*LISTED RECORDS*

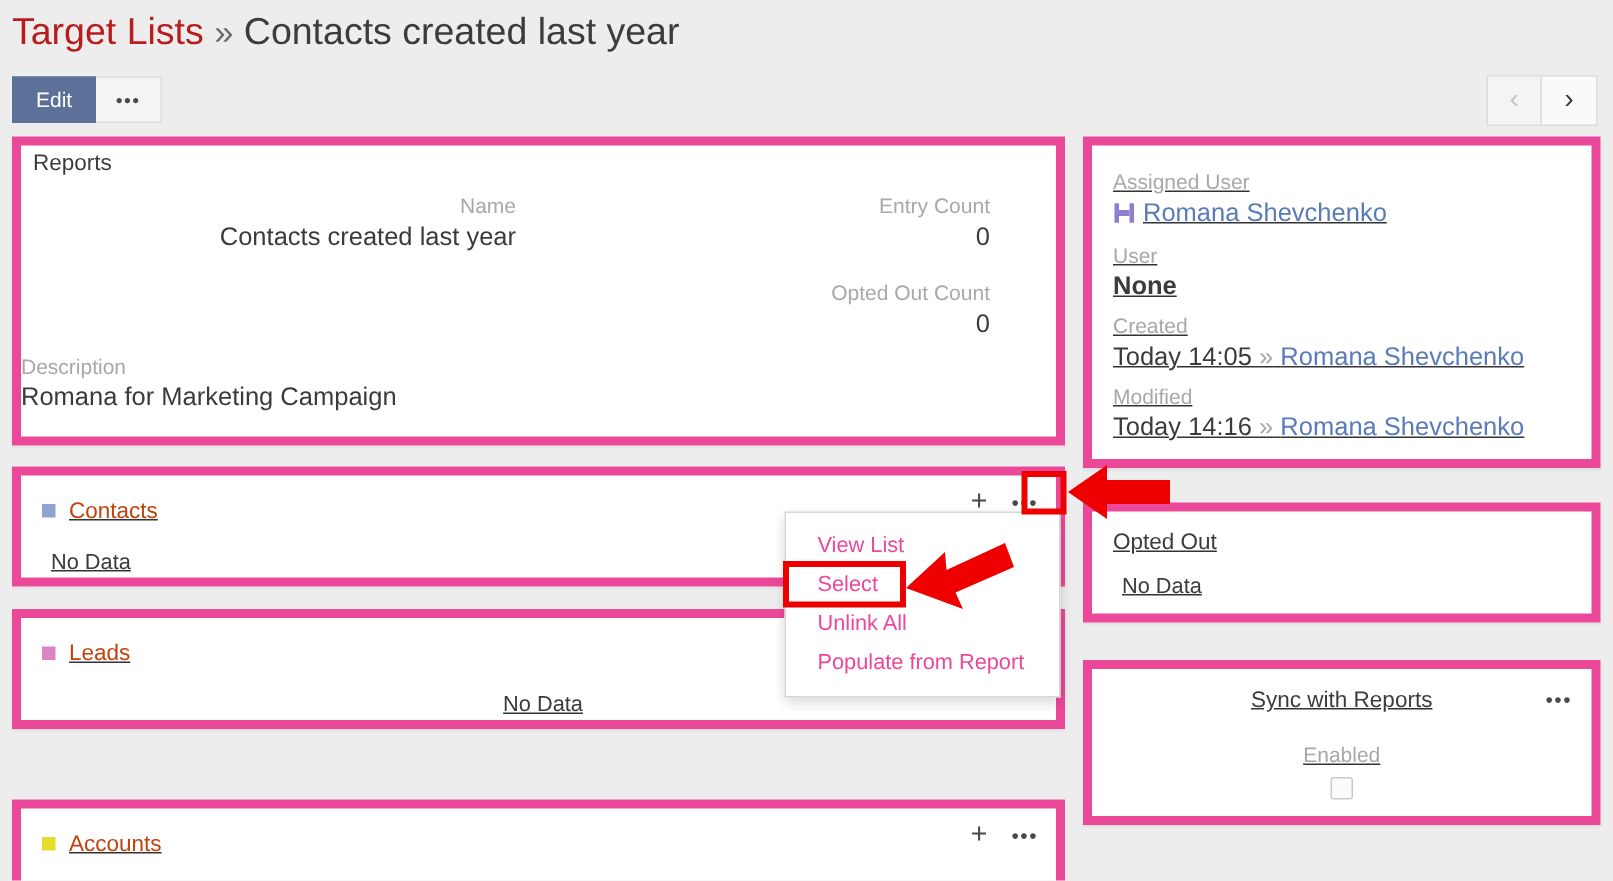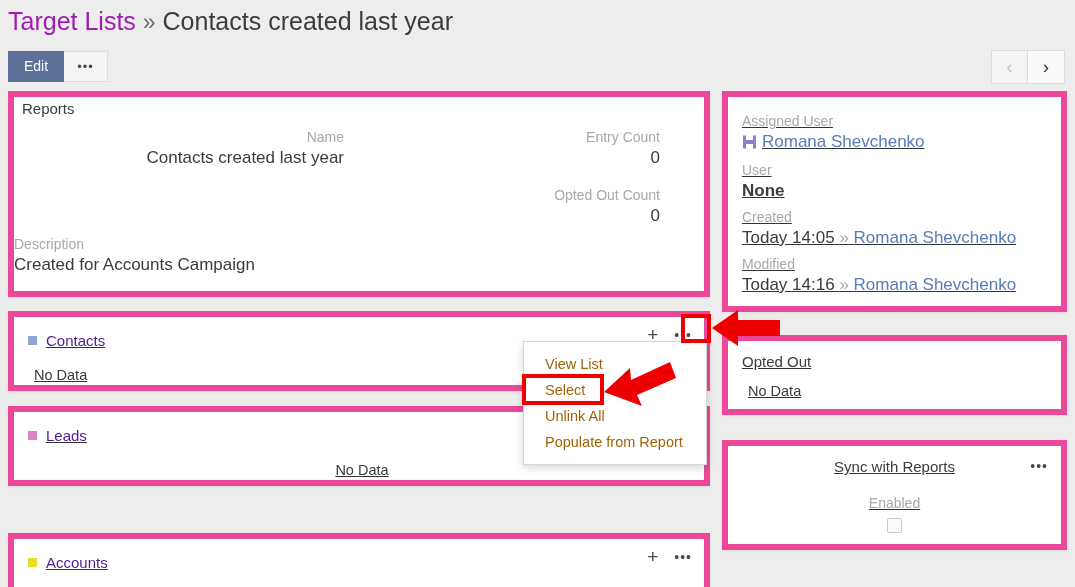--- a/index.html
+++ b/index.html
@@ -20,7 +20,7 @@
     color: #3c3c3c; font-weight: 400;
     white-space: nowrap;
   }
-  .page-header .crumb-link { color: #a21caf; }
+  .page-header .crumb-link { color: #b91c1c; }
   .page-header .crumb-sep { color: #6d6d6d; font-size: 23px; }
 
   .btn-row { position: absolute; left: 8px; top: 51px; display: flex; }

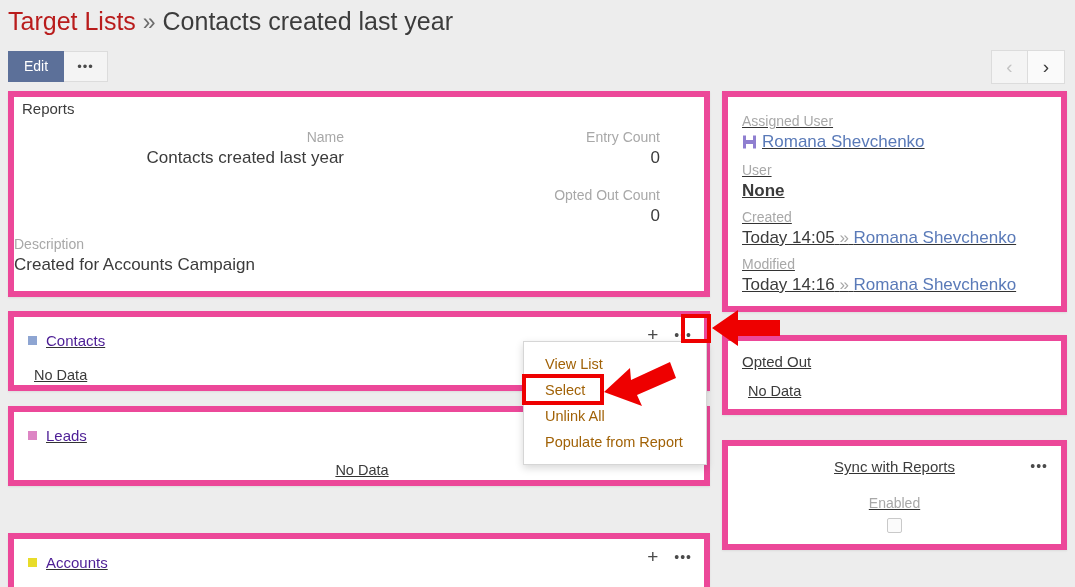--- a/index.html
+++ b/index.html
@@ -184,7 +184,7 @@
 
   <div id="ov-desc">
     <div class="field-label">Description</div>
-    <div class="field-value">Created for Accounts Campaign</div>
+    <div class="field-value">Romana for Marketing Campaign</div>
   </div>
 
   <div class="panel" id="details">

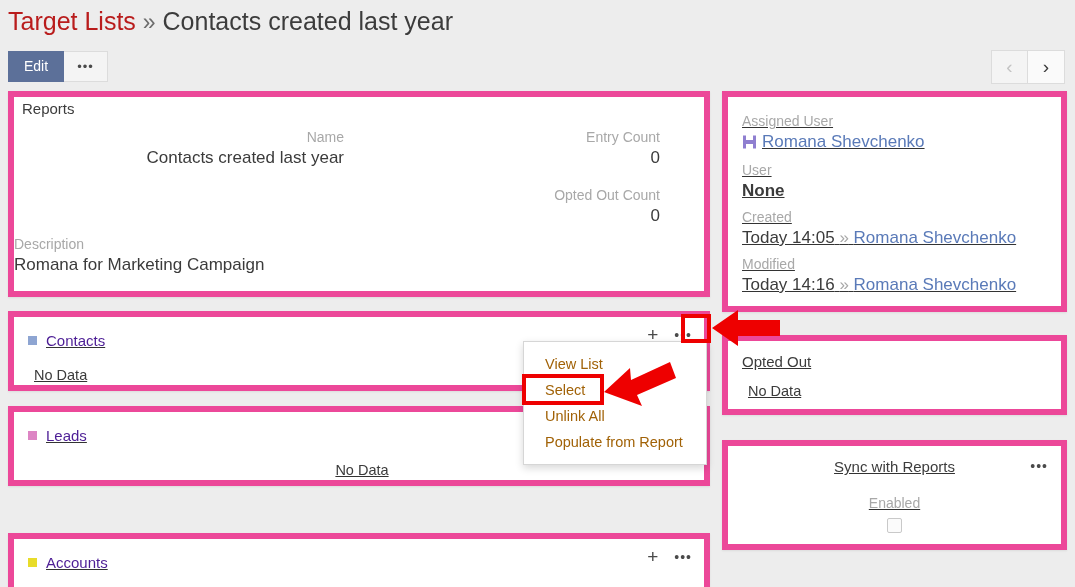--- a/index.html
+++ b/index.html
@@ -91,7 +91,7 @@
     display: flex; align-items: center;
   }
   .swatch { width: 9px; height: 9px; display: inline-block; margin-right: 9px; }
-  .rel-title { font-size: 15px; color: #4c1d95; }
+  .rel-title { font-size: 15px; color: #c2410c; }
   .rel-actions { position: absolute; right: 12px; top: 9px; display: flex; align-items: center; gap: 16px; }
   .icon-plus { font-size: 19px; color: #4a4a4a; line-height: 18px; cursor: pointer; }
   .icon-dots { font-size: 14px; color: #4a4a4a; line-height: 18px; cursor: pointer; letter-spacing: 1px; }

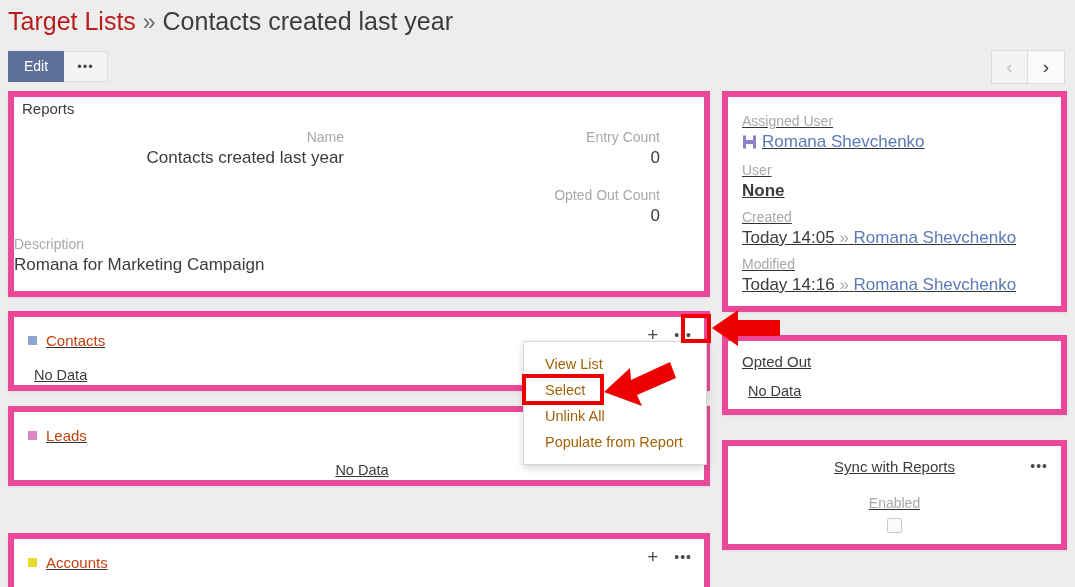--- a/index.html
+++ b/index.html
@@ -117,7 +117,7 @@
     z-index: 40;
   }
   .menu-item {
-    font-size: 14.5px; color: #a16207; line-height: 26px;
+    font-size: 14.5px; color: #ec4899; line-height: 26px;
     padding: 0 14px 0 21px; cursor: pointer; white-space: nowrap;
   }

* * *

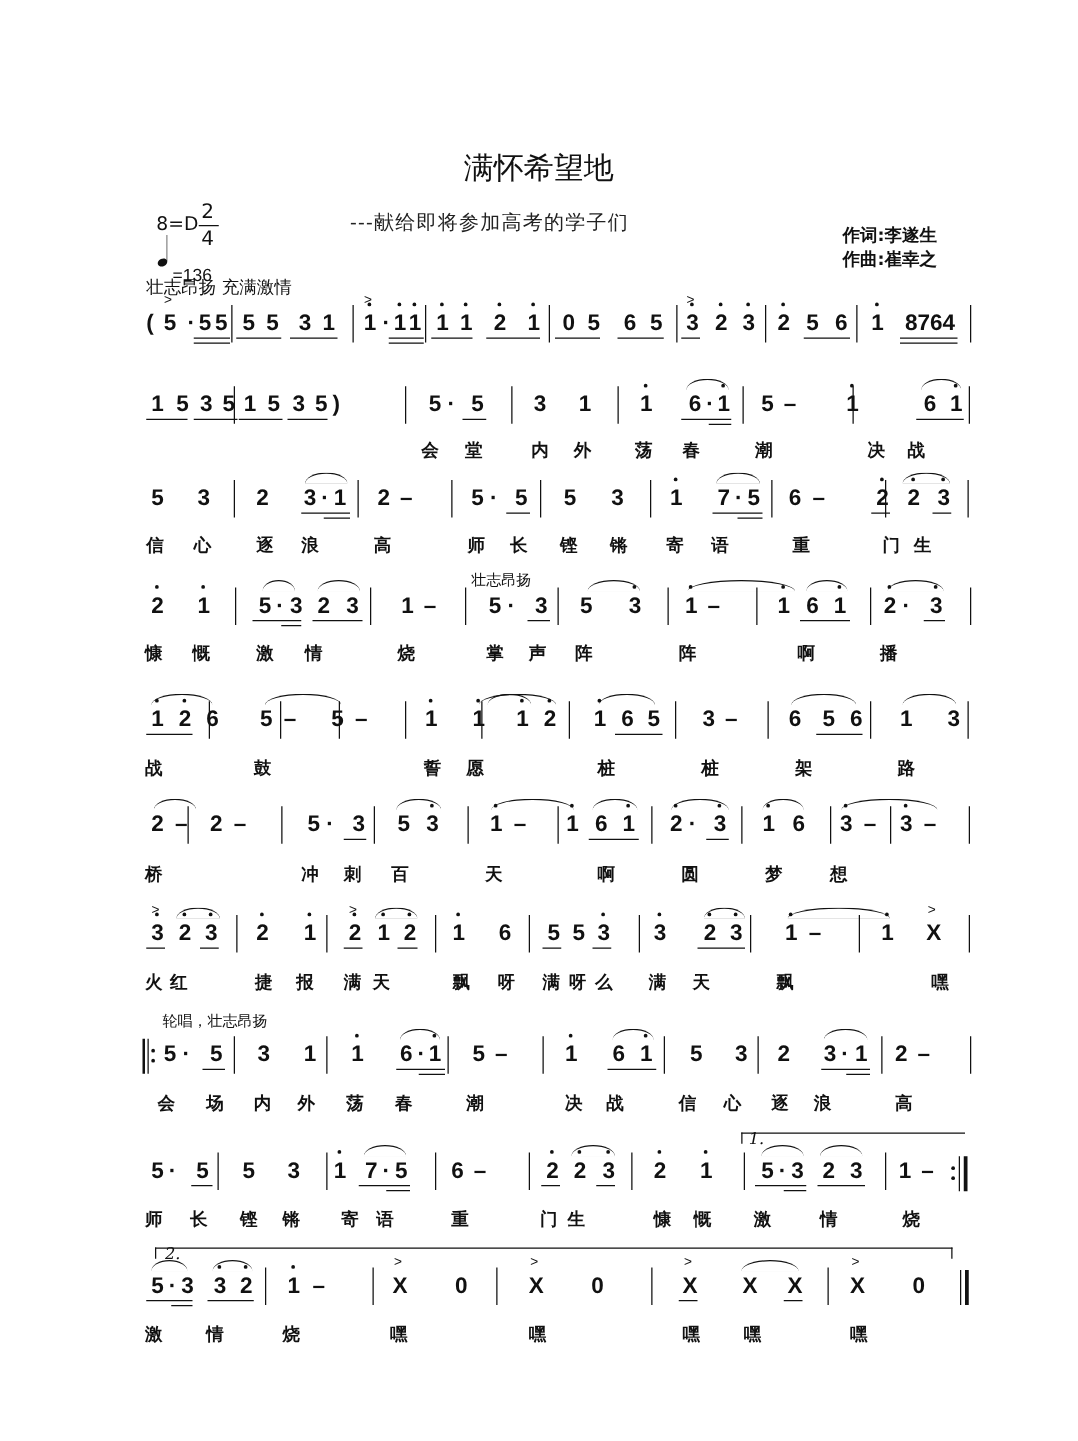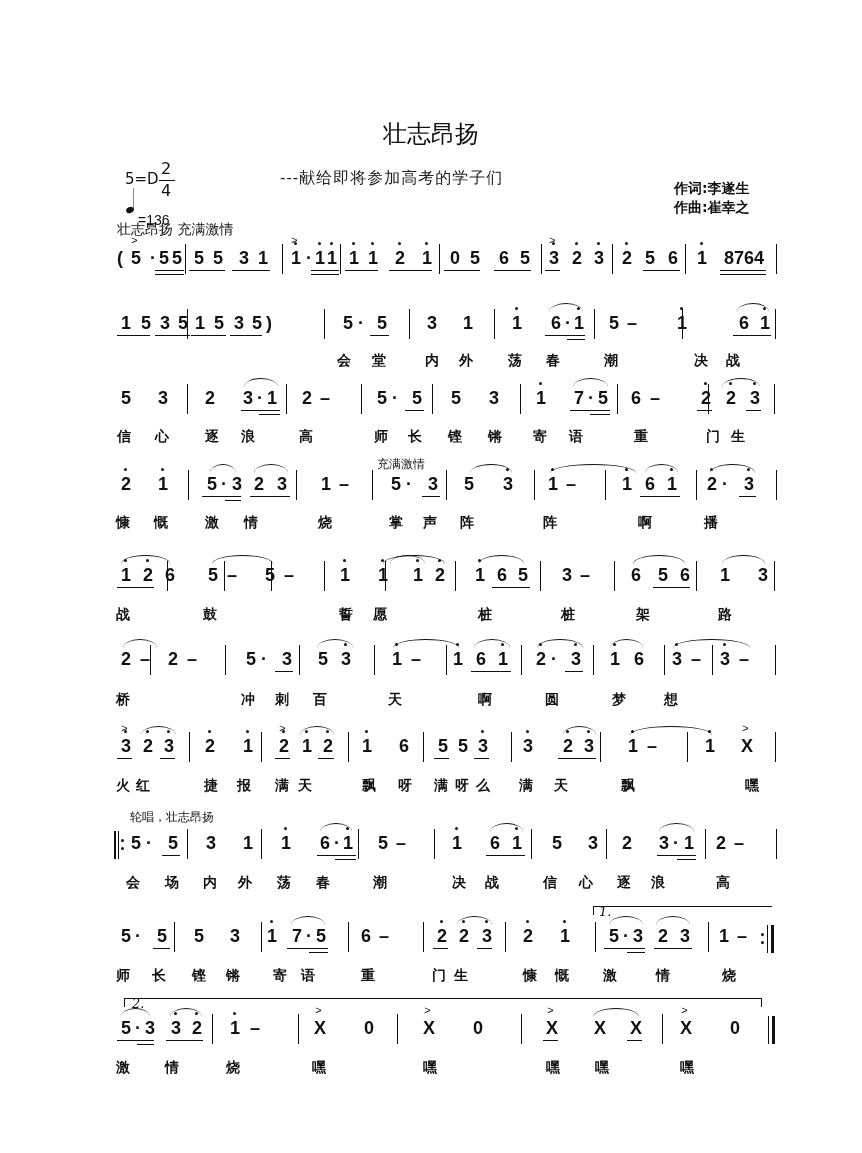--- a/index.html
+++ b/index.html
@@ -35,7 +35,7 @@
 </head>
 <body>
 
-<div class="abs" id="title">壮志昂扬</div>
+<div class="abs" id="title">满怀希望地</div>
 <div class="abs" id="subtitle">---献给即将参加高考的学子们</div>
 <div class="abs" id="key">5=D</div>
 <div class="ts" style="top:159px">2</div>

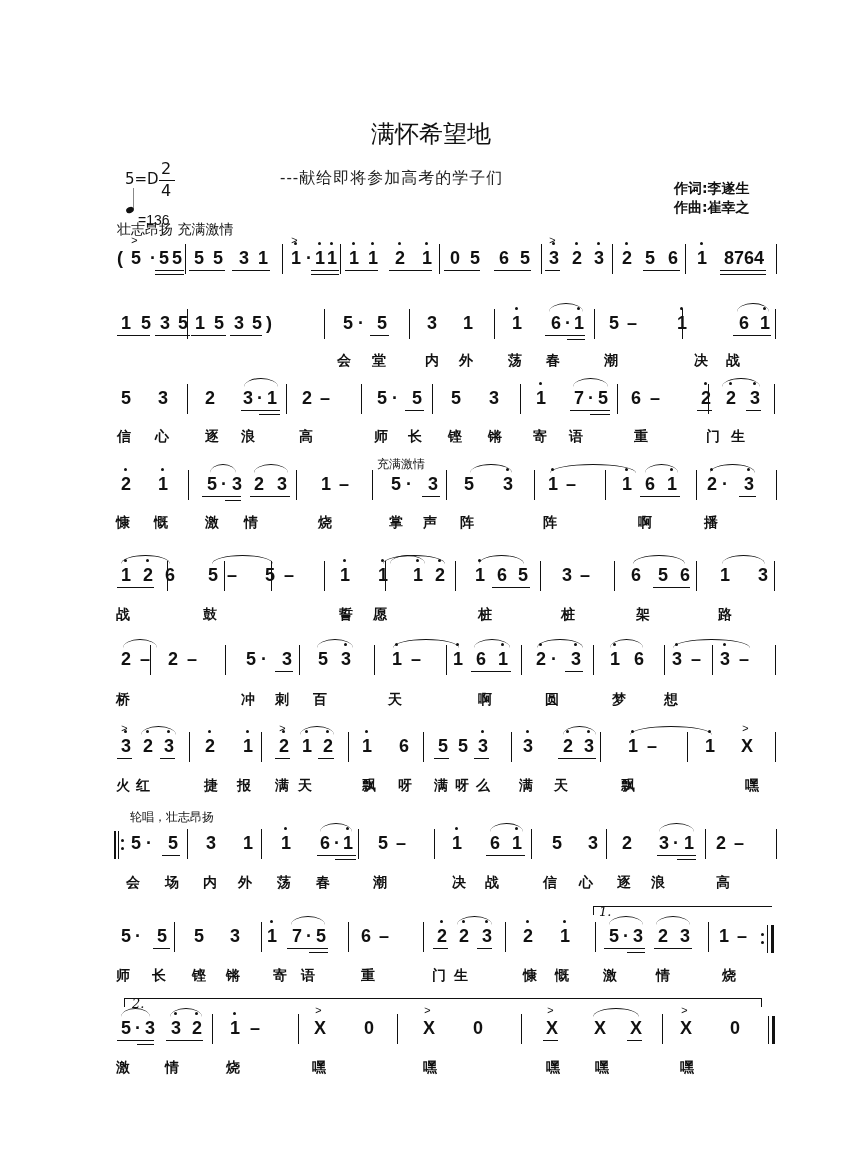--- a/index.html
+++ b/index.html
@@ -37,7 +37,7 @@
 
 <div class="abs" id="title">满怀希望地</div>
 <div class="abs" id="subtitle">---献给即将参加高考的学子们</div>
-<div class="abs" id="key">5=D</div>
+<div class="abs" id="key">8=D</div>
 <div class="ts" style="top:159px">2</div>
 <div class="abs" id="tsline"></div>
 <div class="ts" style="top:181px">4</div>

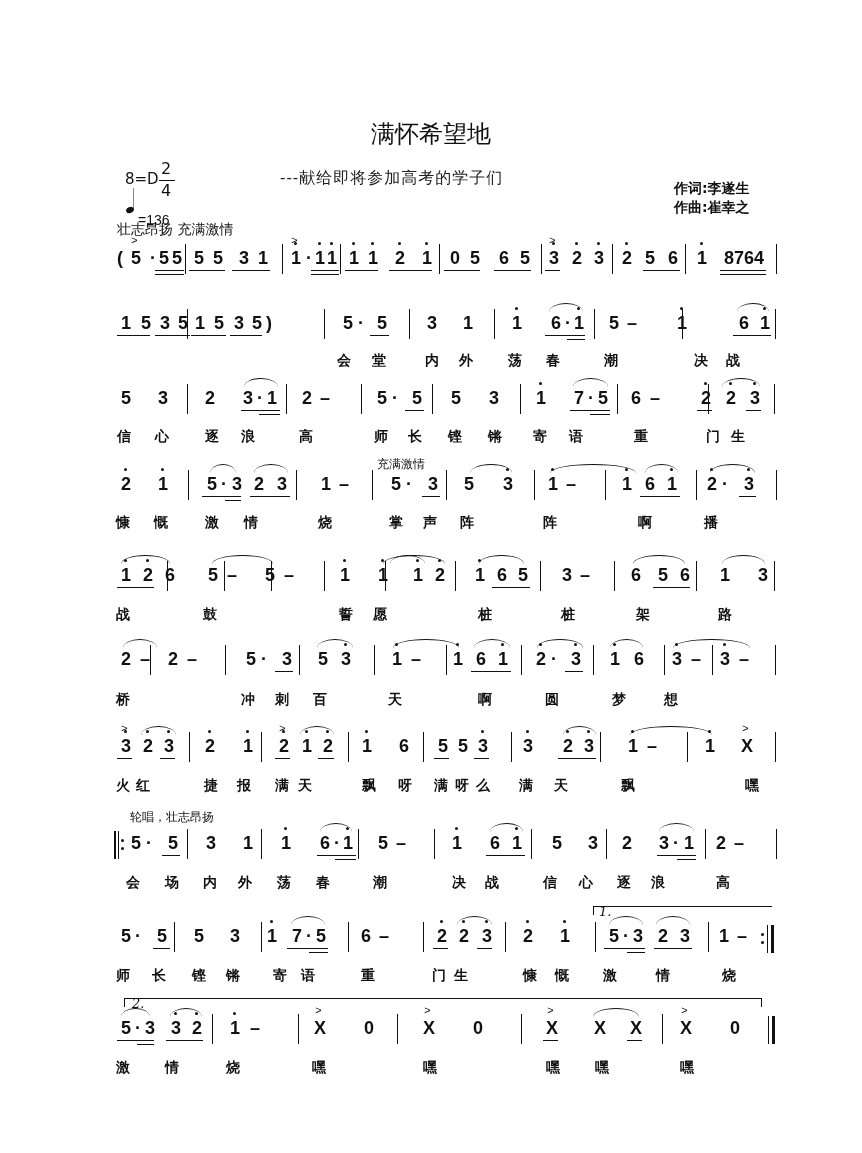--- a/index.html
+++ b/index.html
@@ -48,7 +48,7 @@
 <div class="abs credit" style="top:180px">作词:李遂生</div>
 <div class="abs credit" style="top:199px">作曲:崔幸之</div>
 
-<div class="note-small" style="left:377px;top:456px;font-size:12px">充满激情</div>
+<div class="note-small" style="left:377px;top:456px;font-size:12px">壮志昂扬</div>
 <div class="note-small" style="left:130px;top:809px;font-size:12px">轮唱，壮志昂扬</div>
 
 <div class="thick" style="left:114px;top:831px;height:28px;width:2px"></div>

*EXERCISE DIRECTIONS*
Gather up every line in the data above that contains the word "link", copying each one.

*OUTPUT OF THE TASK*
-  .page-header .crumb-link { color: #a21caf; }
+  .page-header .crumb-link { color: #b91c1c; }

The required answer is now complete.